La contrada di Tecchiena di Alatri piange la morte di Remo Rossi, imprenditore titolare dell'omonima ferramenta situata lungo la Statale 155, nei pressi del semaforo della zona. 

L'uomo, 69 anni, sposato e con tre figlie, era ricoverato presso il policlinico Umberto I di Roma per alcuni seri problemi accusati poco tempo fa. Purtroppo, dalla serata di ieri il suo quadro clinico è progressivamente e pesantemente peggiorato. Sono subentrate alcune gravi complicazioni che nella tarda mattinata odierna, intorno alle 12.30, ne hanno causato il decesso. 

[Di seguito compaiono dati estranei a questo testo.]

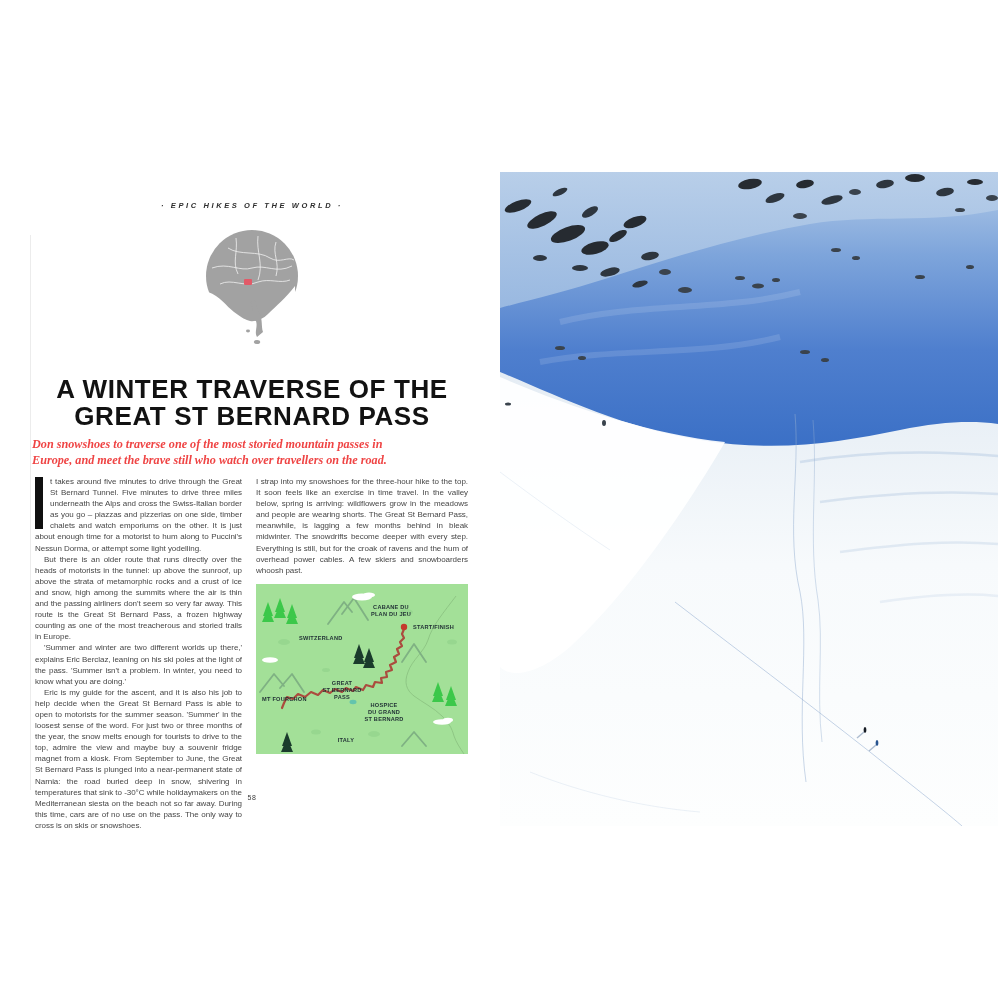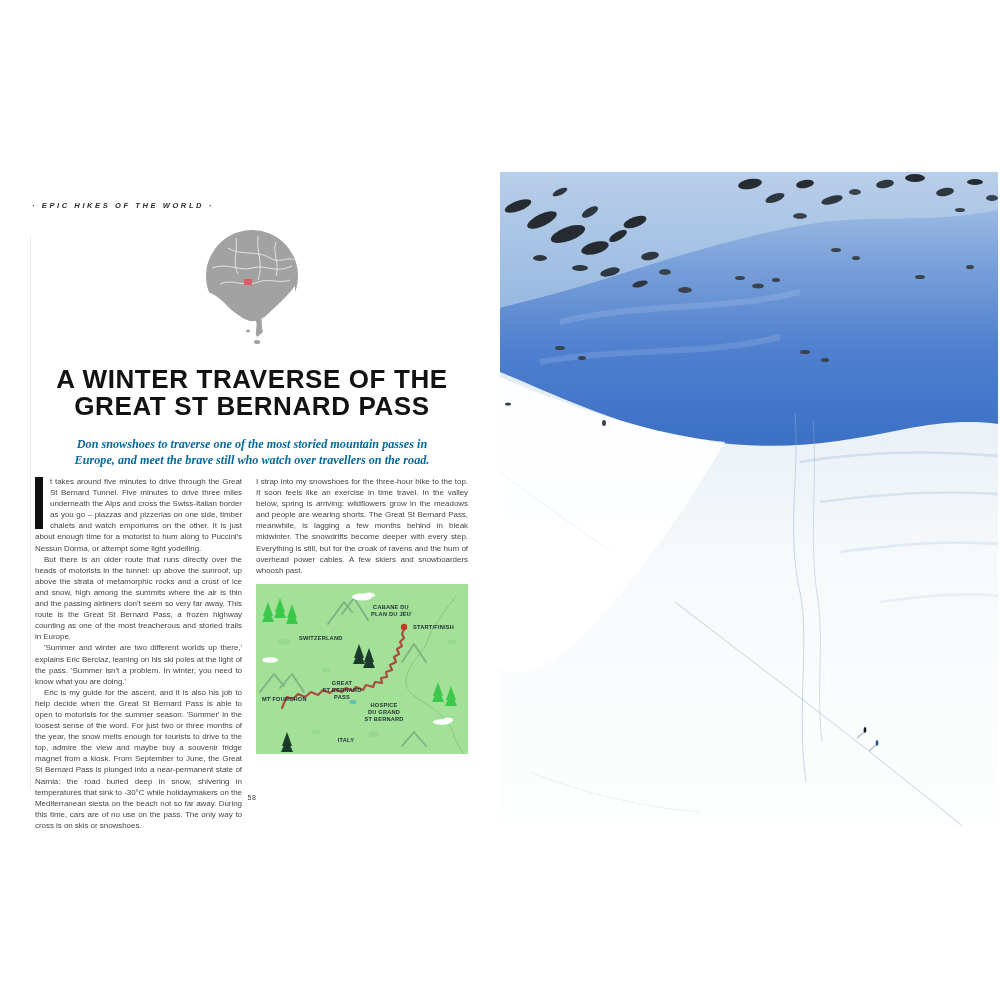"· EPIC HIKES OF THE" .tagline { text-align: none -> center }
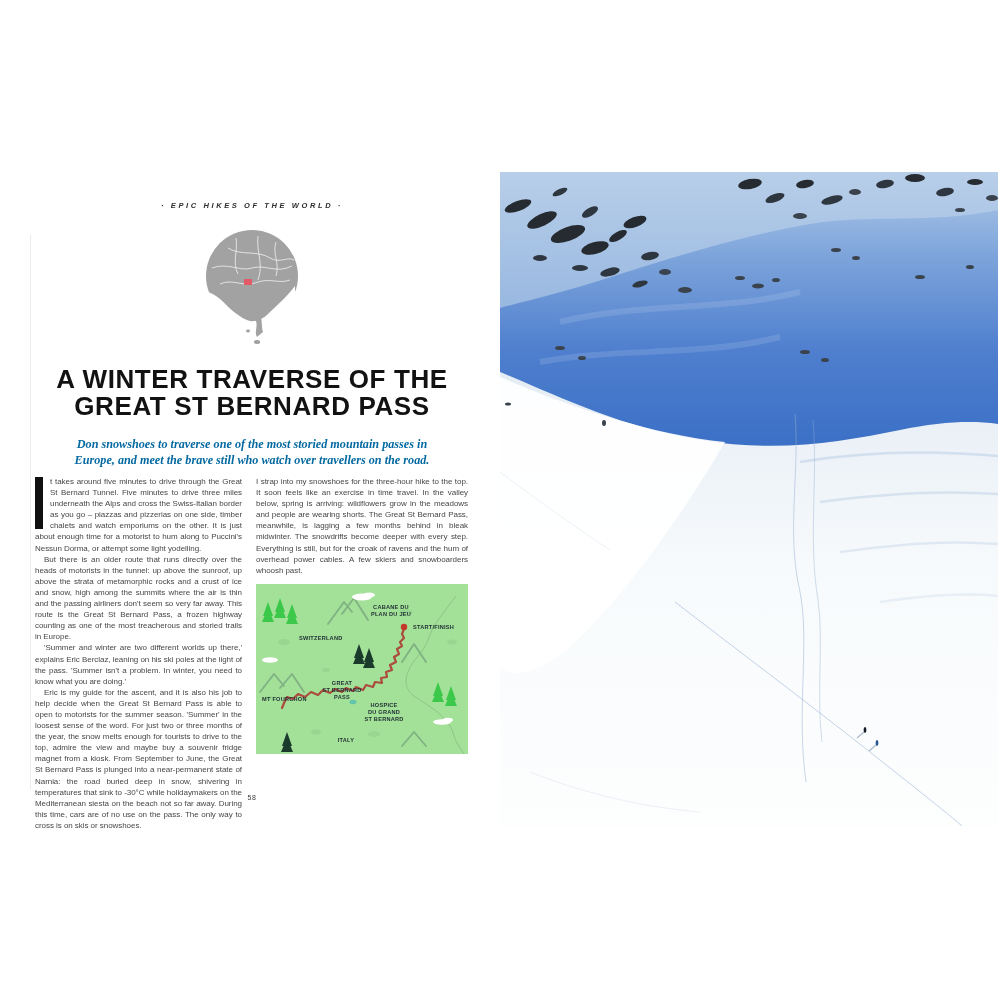"A WINTER TRAVERSE OF THE" .title { top: 366px -> 376px }
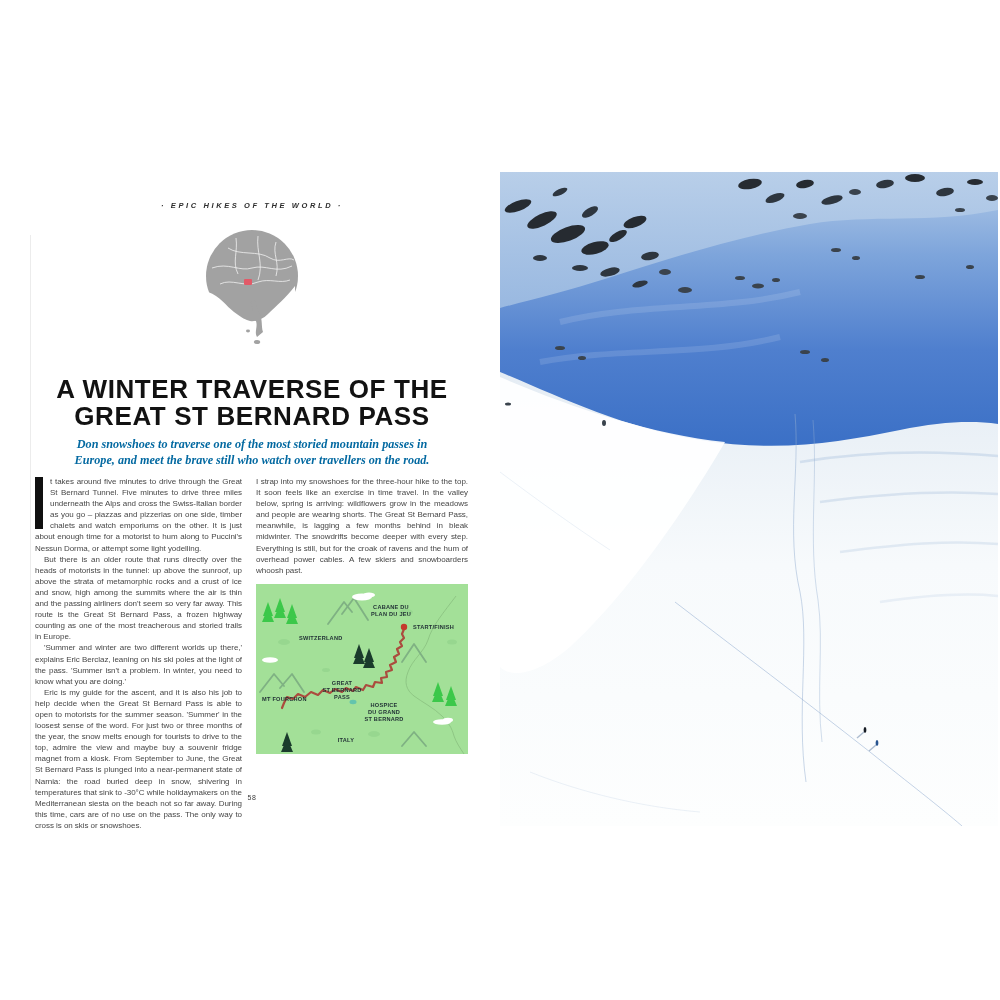"Don snowshoes to traverse one" .standfirst { color: #0369a1 -> #ef4444; text-align: center -> none }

Remo Rossi era conosciutissimo a Tecchiena ma anche nei centri limitrofi, da tutti stimato e benvoluto. Grande lavoratore, amava la compagnia dei tanti amici con i quali trascorreva in allegria ore spensierate. Ma più di ogni cosa amava il suo lavoro e, ancora di più, la sua adorata e bellissima famiglia.

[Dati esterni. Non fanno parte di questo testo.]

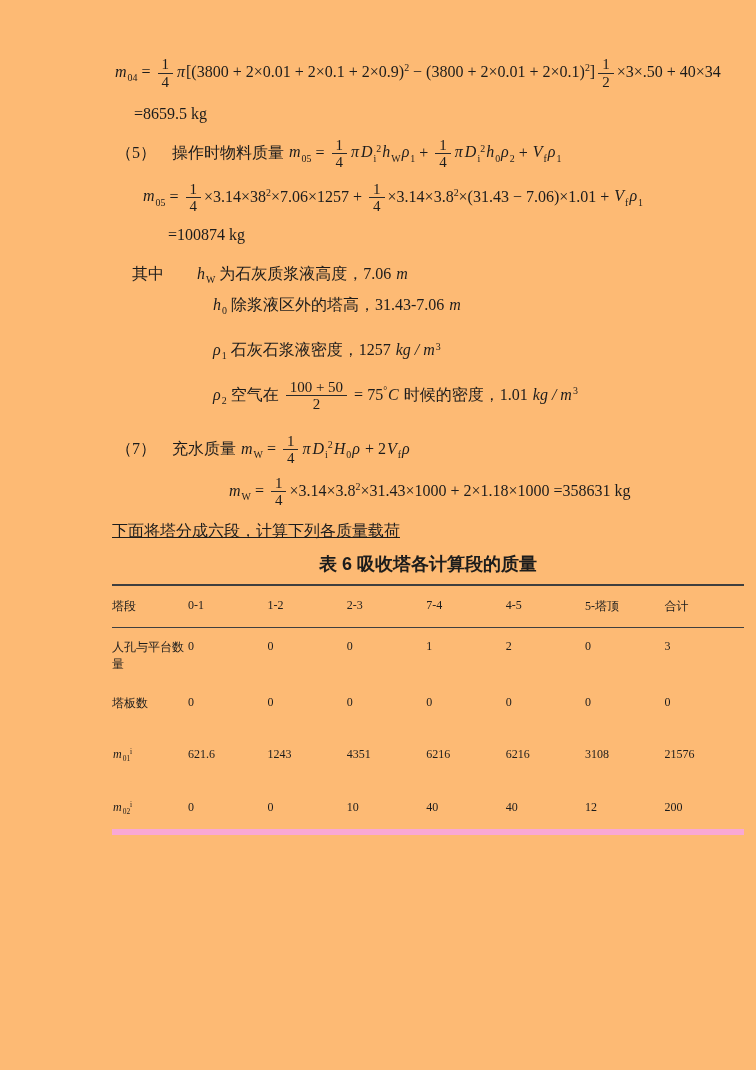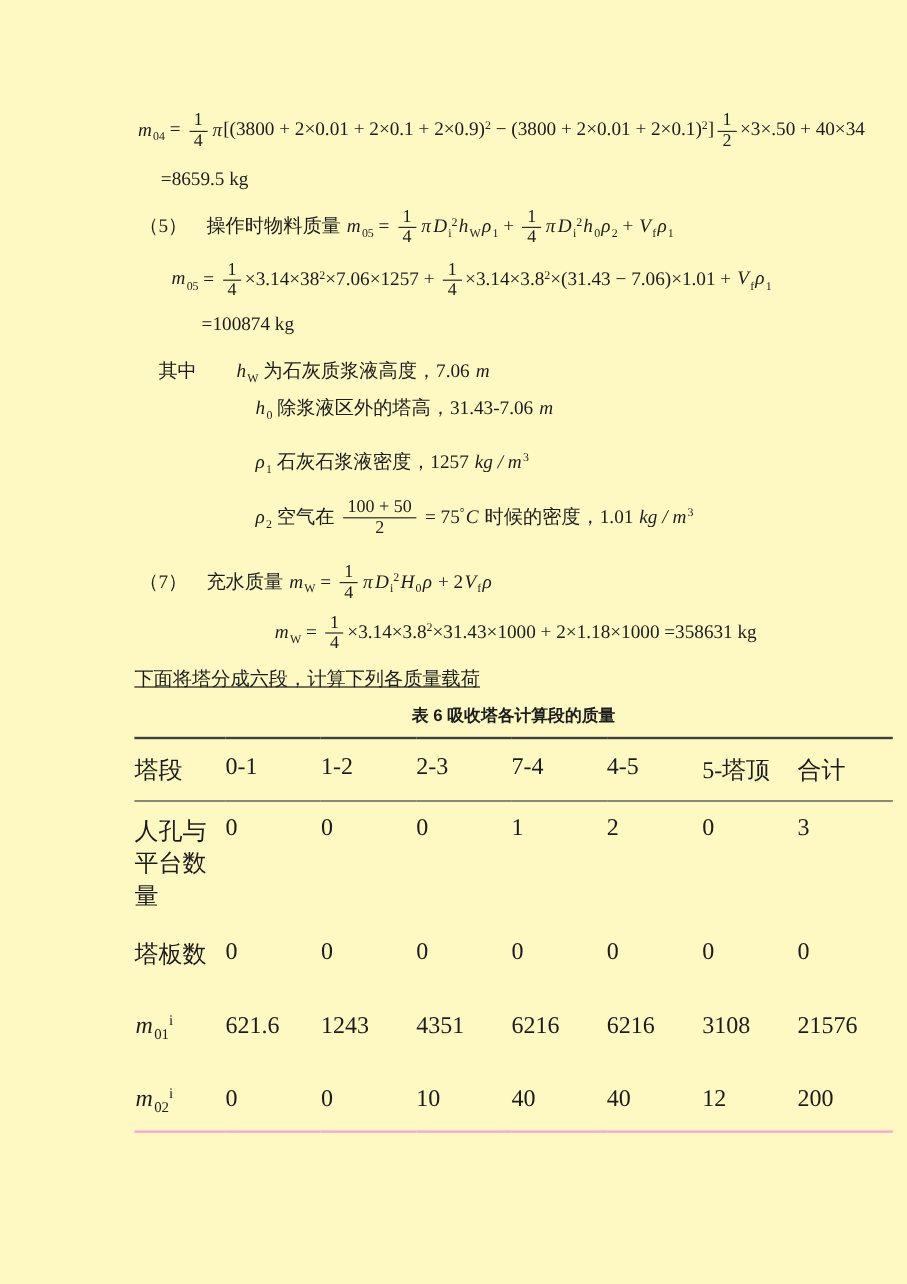"m04 = [(3800 + 2×0.01" .page { background: #fef9c3 -> #fdba74; padding: 92px 16px 0 112px -> 56px 16px 0 112px }
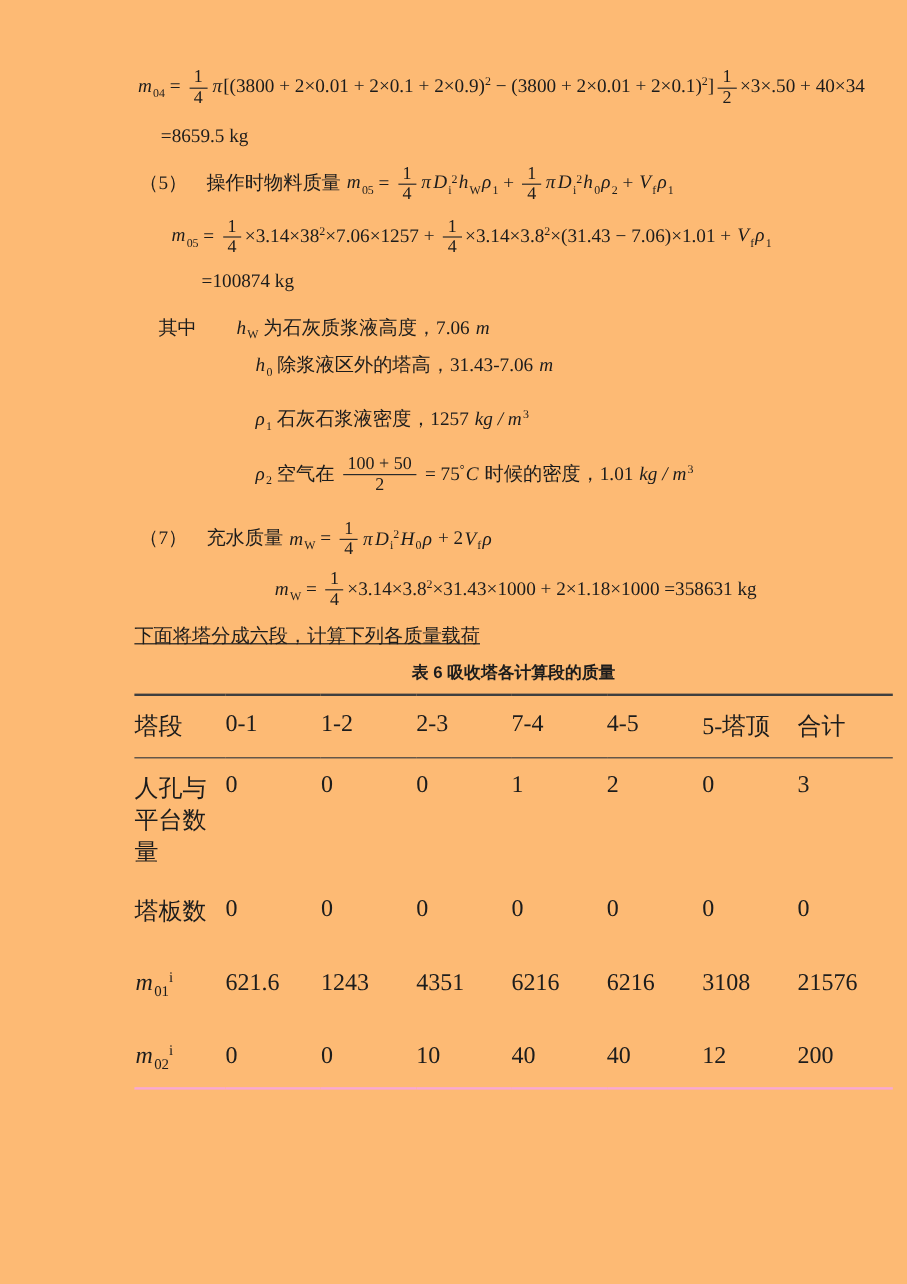"表 6 吸收塔各计算段的质量" .tbl-title { font-size: 14px -> 18px }
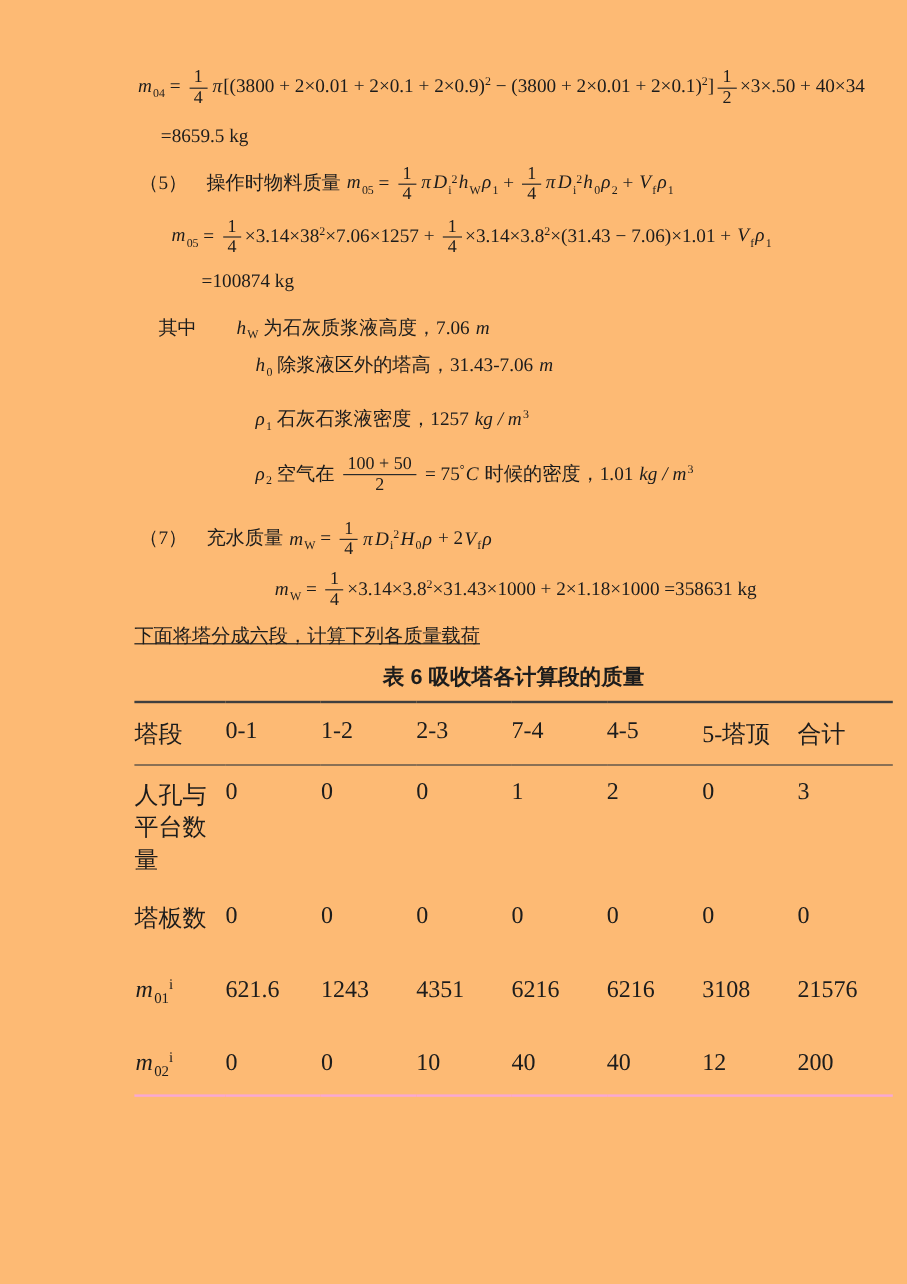"塔段" table.seg { border-bottom: 2px solid #f9a8d4 -> 6px solid #f9a8d4; font-size: 20px -> 12px }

Appena diffusasi la notizia della sua morte, lo sgomento e il dolore sono calati come una cappa plumbea sull'intera e popolosa contrada di Tecchiena. Allo stesso modo, sulle bacheche dei profili Facebook delle sue tre figlie, dei generi e degli altri parenti, sono stati pubblicati centinaia di messaggi di condoglianze e di vicinanza alla famiglia. 

Particolarmente affranto Roberto Addesse, imprenditore di Tecchiena, molto vicino a Remo Rossi e a tutta la sua famiglia, che su Facebook ha scritto: "Troppo grande il dolore, stranamente non riesco a scrivere nulla... Riposa in pace gigante buono, ci mancherai ma per davvero".

I funerali dell'uomo non sono ancora stati fissati, ma con tutta probabilità dovrebbero svolgersi nella giornata di domenica presso la chiesa della Madonnina di Tecchiena.